### Exercise instructions
The lines below may contain the word "center". Please count those that do and give the number alone.

START Records

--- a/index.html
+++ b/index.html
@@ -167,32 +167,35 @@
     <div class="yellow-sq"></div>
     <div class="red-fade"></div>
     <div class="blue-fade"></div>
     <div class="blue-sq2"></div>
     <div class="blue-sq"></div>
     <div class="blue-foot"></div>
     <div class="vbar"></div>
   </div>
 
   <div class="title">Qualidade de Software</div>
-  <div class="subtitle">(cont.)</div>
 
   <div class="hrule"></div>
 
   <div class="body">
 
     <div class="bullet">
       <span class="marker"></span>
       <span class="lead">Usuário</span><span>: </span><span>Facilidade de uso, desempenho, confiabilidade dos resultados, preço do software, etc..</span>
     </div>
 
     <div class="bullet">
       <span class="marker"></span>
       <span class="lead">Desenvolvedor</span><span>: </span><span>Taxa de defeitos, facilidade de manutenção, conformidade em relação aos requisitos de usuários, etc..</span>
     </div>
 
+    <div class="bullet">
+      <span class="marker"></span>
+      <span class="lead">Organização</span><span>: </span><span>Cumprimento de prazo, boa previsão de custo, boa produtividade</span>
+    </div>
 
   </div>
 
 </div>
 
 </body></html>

END Records
START Records

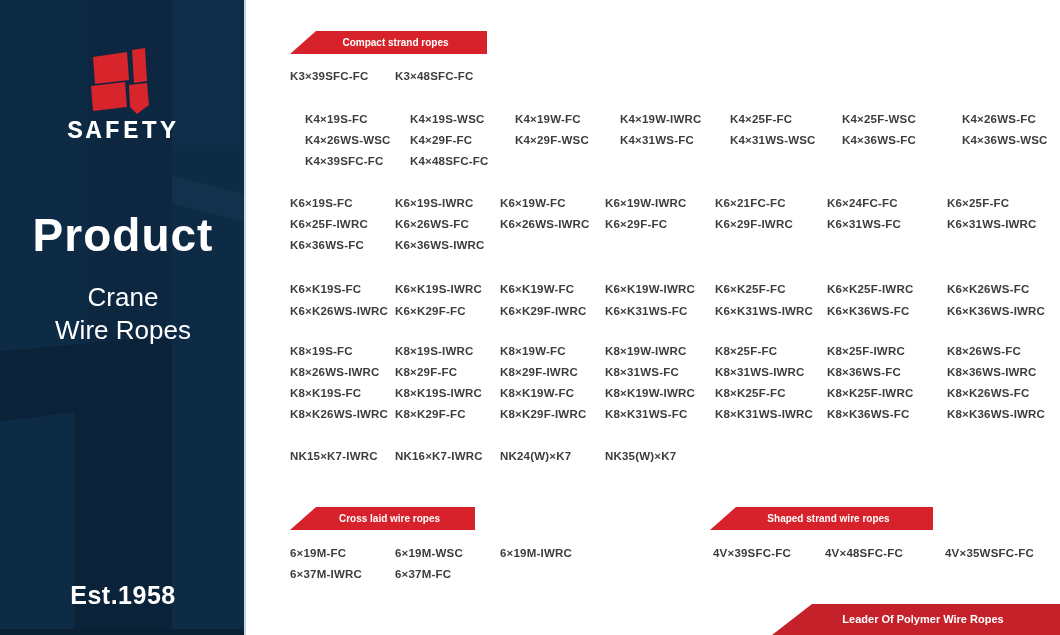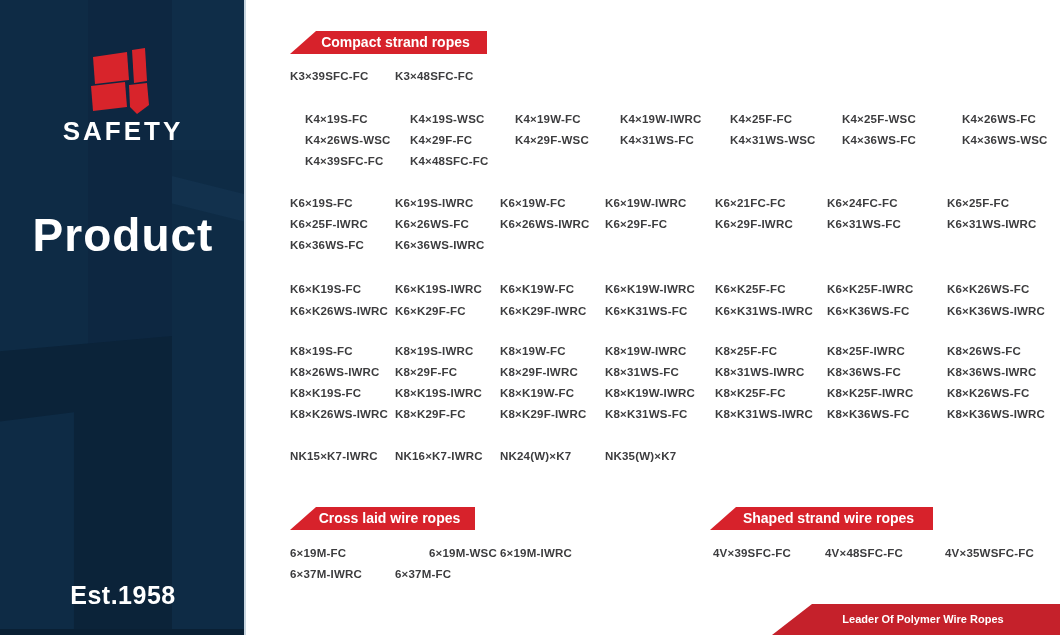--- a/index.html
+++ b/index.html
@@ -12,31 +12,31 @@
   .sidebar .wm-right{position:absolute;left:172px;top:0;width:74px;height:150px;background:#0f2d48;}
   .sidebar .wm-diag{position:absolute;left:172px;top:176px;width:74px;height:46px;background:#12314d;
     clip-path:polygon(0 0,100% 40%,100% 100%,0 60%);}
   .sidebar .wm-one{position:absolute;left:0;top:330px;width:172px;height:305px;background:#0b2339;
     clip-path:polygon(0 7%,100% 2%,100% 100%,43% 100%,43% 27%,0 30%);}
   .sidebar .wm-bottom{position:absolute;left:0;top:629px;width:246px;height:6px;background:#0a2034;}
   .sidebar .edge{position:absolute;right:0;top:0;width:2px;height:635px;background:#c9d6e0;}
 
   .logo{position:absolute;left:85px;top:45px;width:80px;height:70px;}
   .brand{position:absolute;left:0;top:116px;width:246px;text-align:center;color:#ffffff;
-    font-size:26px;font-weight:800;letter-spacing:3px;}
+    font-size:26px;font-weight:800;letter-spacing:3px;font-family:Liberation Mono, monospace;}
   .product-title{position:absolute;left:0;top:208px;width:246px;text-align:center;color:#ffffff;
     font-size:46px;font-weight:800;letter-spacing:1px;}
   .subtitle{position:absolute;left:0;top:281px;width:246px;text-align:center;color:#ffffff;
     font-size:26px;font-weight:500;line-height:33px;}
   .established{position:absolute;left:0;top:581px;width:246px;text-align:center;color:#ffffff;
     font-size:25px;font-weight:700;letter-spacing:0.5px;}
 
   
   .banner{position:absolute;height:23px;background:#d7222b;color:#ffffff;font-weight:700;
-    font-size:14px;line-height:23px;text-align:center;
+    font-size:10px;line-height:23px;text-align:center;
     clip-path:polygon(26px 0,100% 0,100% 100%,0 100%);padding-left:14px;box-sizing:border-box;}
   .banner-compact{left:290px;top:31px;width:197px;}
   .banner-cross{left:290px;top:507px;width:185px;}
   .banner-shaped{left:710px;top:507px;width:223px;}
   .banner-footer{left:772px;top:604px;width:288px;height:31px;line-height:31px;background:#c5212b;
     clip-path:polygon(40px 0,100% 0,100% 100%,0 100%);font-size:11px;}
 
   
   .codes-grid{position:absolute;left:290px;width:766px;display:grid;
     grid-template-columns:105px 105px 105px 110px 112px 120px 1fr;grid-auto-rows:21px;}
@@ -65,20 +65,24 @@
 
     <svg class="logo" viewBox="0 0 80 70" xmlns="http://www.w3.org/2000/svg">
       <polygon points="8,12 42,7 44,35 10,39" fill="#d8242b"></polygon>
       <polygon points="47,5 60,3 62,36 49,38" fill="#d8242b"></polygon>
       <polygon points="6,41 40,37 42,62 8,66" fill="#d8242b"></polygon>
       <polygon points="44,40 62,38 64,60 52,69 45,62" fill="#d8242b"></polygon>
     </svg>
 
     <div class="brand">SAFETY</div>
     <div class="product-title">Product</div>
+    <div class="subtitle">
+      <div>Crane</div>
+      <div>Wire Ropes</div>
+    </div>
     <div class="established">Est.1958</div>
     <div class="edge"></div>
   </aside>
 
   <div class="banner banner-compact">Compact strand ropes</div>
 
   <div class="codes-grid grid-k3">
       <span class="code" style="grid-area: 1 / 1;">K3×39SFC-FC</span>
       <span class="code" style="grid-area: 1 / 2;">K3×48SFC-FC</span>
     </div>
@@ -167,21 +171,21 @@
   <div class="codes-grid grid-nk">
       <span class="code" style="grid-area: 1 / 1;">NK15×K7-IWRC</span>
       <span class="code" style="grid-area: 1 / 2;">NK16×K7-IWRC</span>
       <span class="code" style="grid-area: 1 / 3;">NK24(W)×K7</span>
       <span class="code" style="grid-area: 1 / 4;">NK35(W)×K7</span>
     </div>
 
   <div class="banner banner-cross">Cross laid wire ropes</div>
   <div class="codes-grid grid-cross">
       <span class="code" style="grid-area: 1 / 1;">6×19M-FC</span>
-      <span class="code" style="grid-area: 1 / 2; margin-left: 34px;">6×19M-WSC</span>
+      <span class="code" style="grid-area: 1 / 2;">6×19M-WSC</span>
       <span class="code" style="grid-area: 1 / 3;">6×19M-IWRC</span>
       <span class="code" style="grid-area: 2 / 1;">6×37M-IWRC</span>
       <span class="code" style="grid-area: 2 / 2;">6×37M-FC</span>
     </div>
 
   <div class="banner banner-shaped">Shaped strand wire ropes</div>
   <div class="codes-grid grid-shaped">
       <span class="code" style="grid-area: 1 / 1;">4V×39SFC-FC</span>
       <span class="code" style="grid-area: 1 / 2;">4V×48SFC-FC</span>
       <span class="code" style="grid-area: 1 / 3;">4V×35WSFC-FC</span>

END Records

### Your response
6